Images should be omitted while the rest of the data is duplicated exactly.

(Change listing data)
--------------------------------
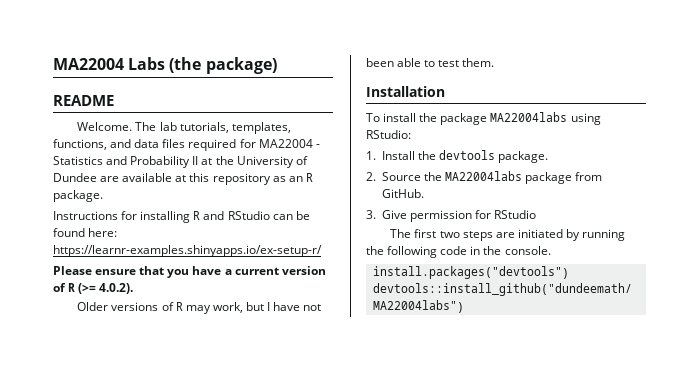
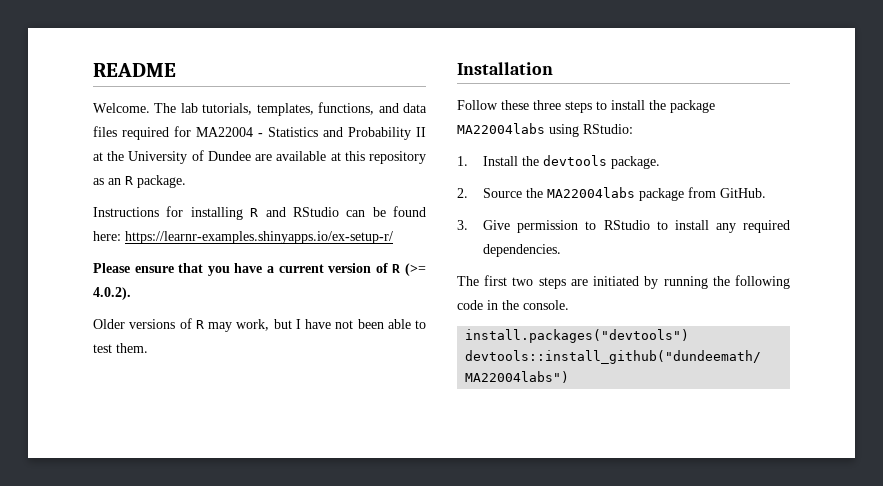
- MA22004 Labs (the package)
- To install the package MA22004labs using RStudio:
+ Follow these three steps to install the package MA22004labs using RStudio:
- 3. Give permission for RStudio
+ 3. Give permission to RStudio to install any required dependencies.

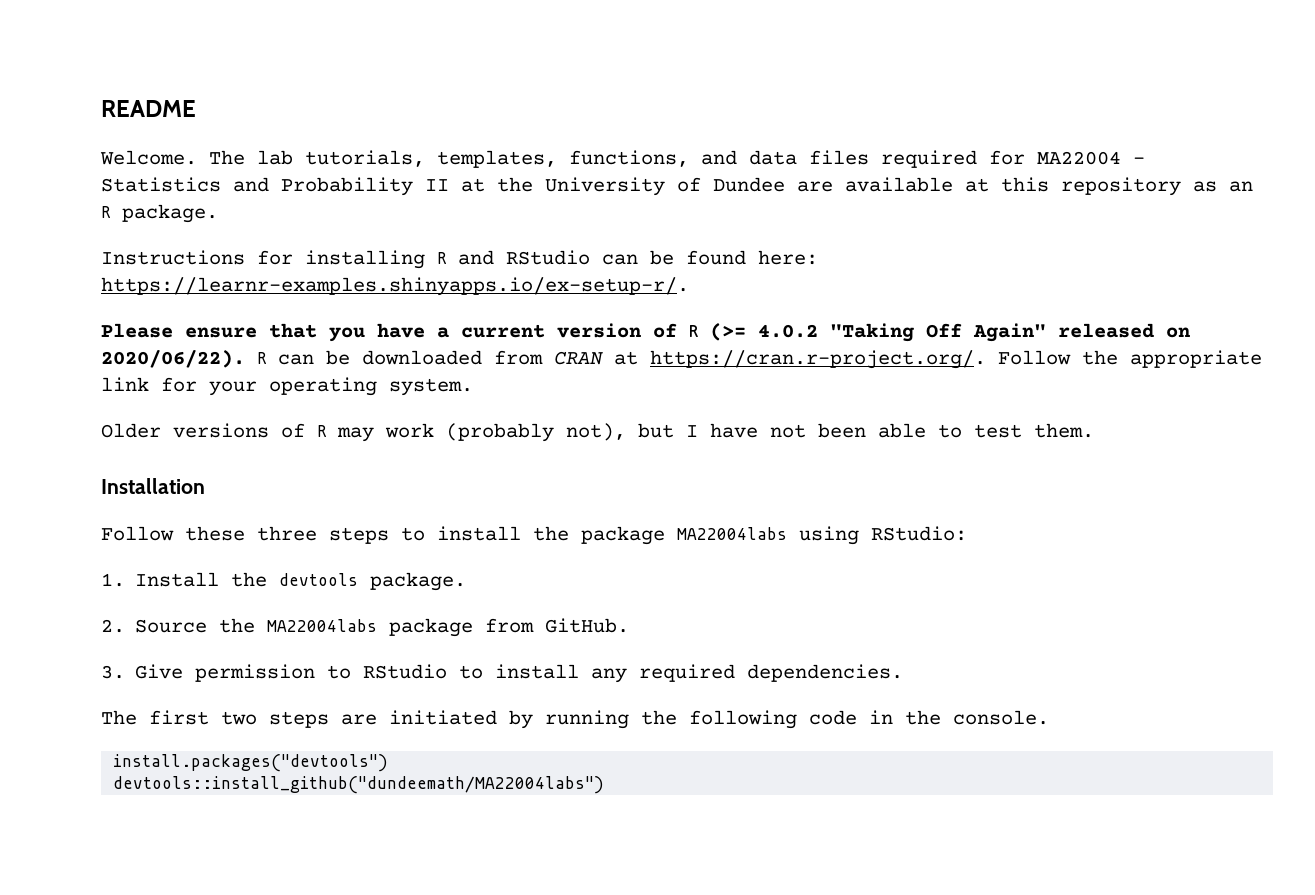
- Instructions for installing R and RStudio can be found here: https://learnr-examples.shinyapps.io/ex-setup-r/
+ Instructions for installing R and RStudio can be found here: https://learnr-examples.shinyapps.io/ex-setup-r/.
- Please ensure that you have a current version of R (>= 4.0.2).
+ Please ensure that you have a current version of R (>= 4.0.2 "Taking Off Again" released on 2020/06/22). R can be downloaded from CRAN at https://cran.r-project.org/. Follow the appropriate link for your operating system.
- Older versions of R may work, but I have not been able to test them.
+ Older versions of R may work (probably not), but I have not been able to test them.

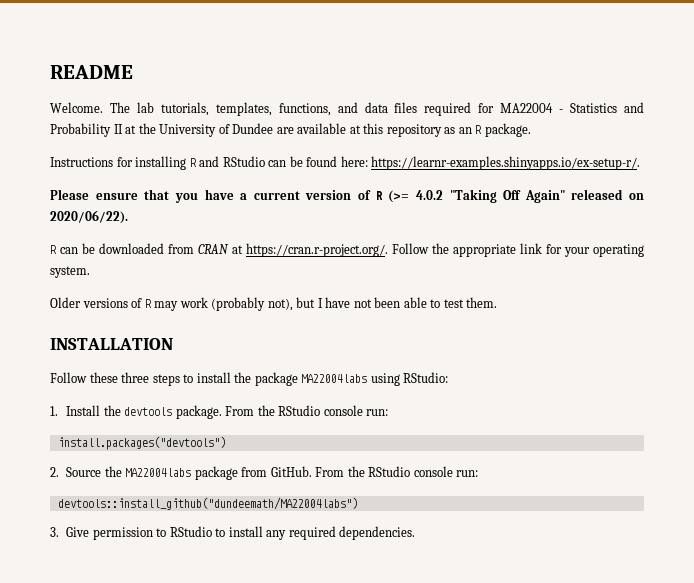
- Please ensure that you have a current version of R (>= 4.0.2 "Taking Off Again" released on 2020/06/22). R can be downloaded from CRAN at https://cran.r-project.org/. Follow the appropriate link for your operating system.
+ Please ensure that you have a current version of R (>= 4.0.2 "Taking Off Again" released on 2020/06/22).
+ R can be downloaded from CRAN at https://cran.r-project.org/. Follow the appropriate link for your operating system.
- Installation
+ INSTALLATION
- 1. Install the devtools package.
+ 1. Install the devtools package. From the RStudio console run:
+ install.packages("devtools")
- 2. Source the MA22004labs package from GitHub.
+ 2. Source the MA22004labs package from GitHub. From the RStudio console run:
+ devtools::install_github("dundeemath/MA22004labs")
- The first two steps are initiated by running the following code in the console.
- install.packages("devtools")
- devtools::install_github("dundeemath/MA22004labs")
--------------------------------
TASK RESULT.
- MA22004 Labs (the package)
- To install the package MA22004labs using RStudio:
+ Follow these three steps to install the package MA22004labs using RStudio:
- 3. Give permission for RStudio
+ 3. Give permission to RStudio to install any required dependencies.

- Instructions for installing R and RStudio can be found here: https://learnr-examples.shinyapps.io/ex-setup-r/
+ Instructions for installing R and RStudio can be found here: https://learnr-examples.shinyapps.io/ex-setup-r/.
- Please ensure that you have a current version of R (>= 4.0.2).
+ Please ensure that you have a current version of R (>= 4.0.2 "Taking Off Again" released on 2020/06/22). R can be downloaded from CRAN at https://cran.r-project.org/. Follow the appropriate link for your operating system.
- Older versions of R may work, but I have not been able to test them.
+ Older versions of R may work (probably not), but I have not been able to test them.

- Please ensure that you have a current version of R (>= 4.0.2 "Taking Off Again" released on 2020/06/22). R can be downloaded from CRAN at https://cran.r-project.org/. Follow the appropriate link for your operating system.
+ Please ensure that you have a current version of R (>= 4.0.2 "Taking Off Again" released on 2020/06/22).
+ R can be downloaded from CRAN at https://cran.r-project.org/. Follow the appropriate link for your operating system.
- Installation
+ INSTALLATION
- 1. Install the devtools package.
+ 1. Install the devtools package. From the RStudio console run:
+ install.packages("devtools")
- 2. Source the MA22004labs package from GitHub.
+ 2. Source the MA22004labs package from GitHub. From the RStudio console run:
+ devtools::install_github("dundeemath/MA22004labs")
- The first two steps are initiated by running the following code in the console.
- install.packages("devtools")
- devtools::install_github("dundeemath/MA22004labs")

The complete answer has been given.